¿Debo creerle a los asesinos de las horas entonces? ¿A los que lloran el tiempo que les era cruel? ¿O debería creer ya en los otros, en ese resto grandioso que como yo también todo lo ignora?
No quiero se pretenda que mis propios labios se burlen de mí, ni que me abandonen tambaleante en mi locura. No venderé nunca el suelo que piso por volar, creyendo así llegar a merecer la llama de mi propio fuego. Entre fuegos, la Duda siempre me ayuda.

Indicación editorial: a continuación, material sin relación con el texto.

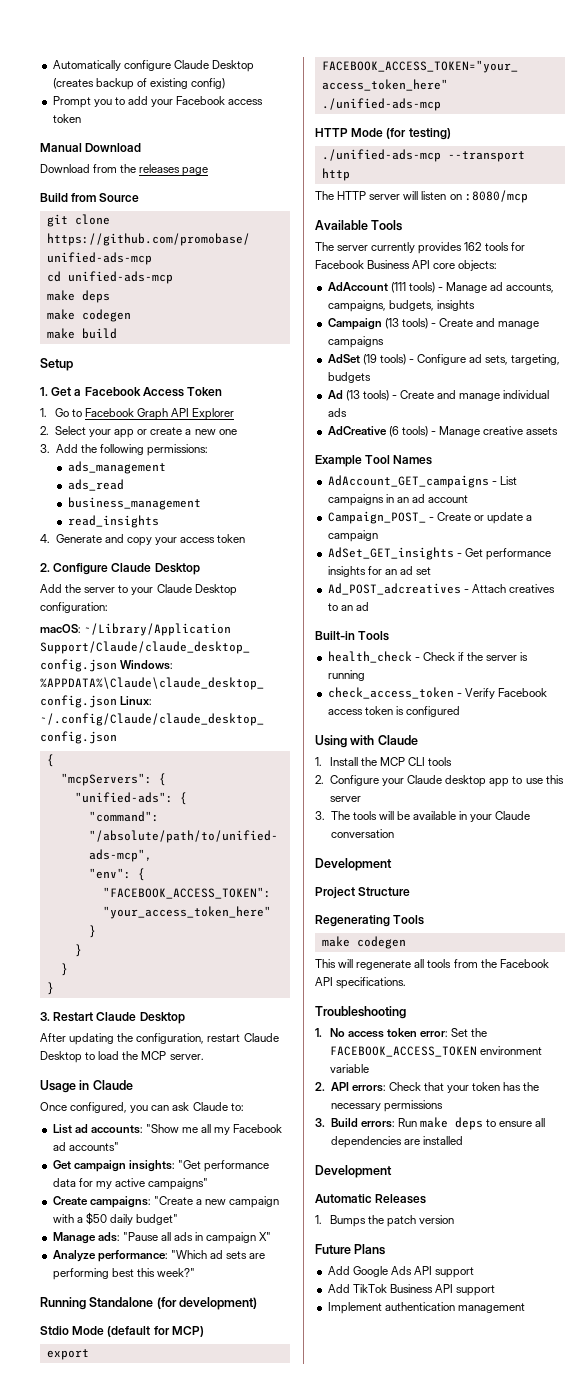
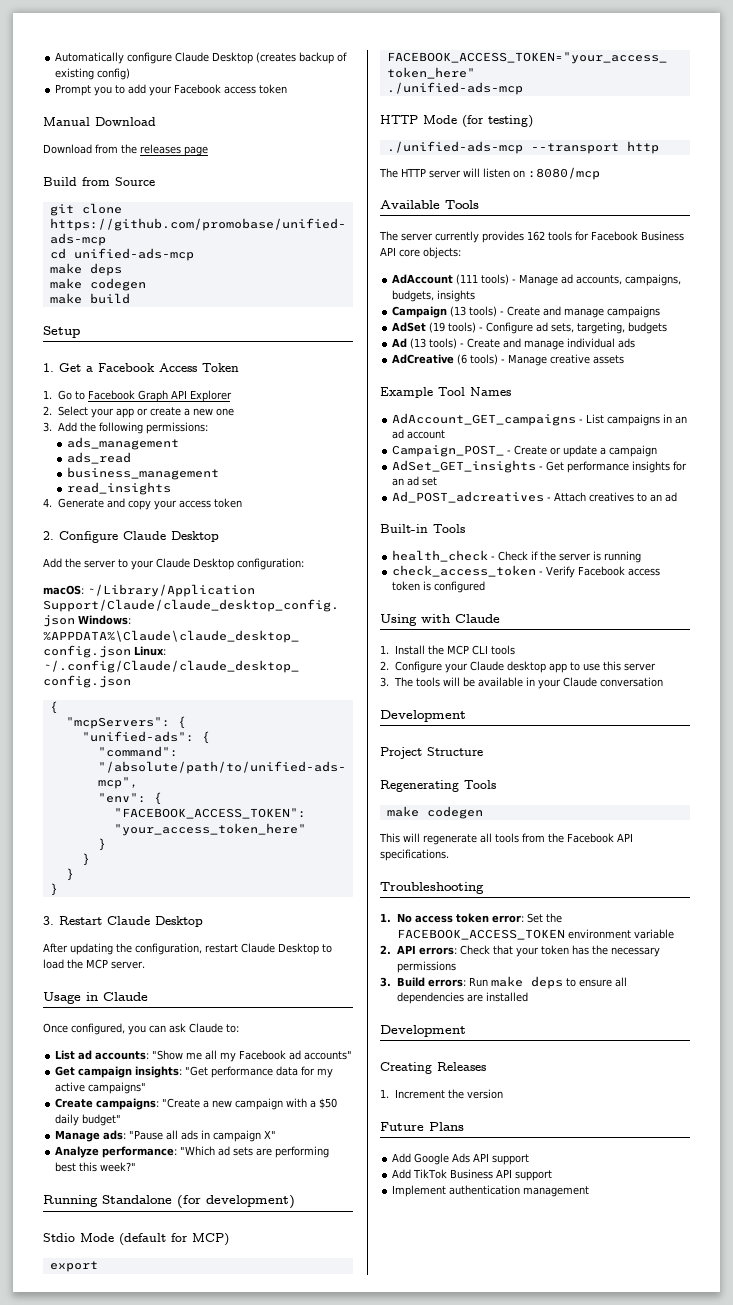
- Automatic Releases
+ Creating Releases
- 1. Bumps the patch version
+ 1. Increment the version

Por creer hago el bien. Y gozaré por eso del agua cristalina que correrá por mis floridos pies.
Y me sembraré en la eternidad con la que sepa extirpar de mí el dolor
con su alma de cosecha buena.
¿Que si gusto del cambio de lo mejor por lo peor?
Llegué a la Caracas que me daba lo implorado y al envilecimiento e indigencia se me condenó por hacer incurrir en cólera al hambre, a quien le negué su verdad, e injusto siempre, le asesiné sus estrellas. Iracundo fui más allá del límite del silencio.
Supe lo que me ocurrió al sólo profanar mi propio comienzo. Y he sido despreciable, es verdad, como un mono encolerizado. Y no he sido ni ejemplo, ni a nadie he exhortado. Ni siquiera a los que vagan implorantes sobre la mano de un látigo en sangre. He ofrendado sólo mancha y esclavos. Y he sido por desgracia golpeado para ser resucitado.
Y de mi corazón no mana todavía agua cuando me derrumba ya un preciso temor que siempre sabe que aquí estoy.
Hago comentarios y me siento abrumado de errores veloces cuando voy en vía indecorosa a cobijarme a perpetuidad bajo la absurda sombra de un fuego malo.
¡Y qué de alguna maldición se me salve!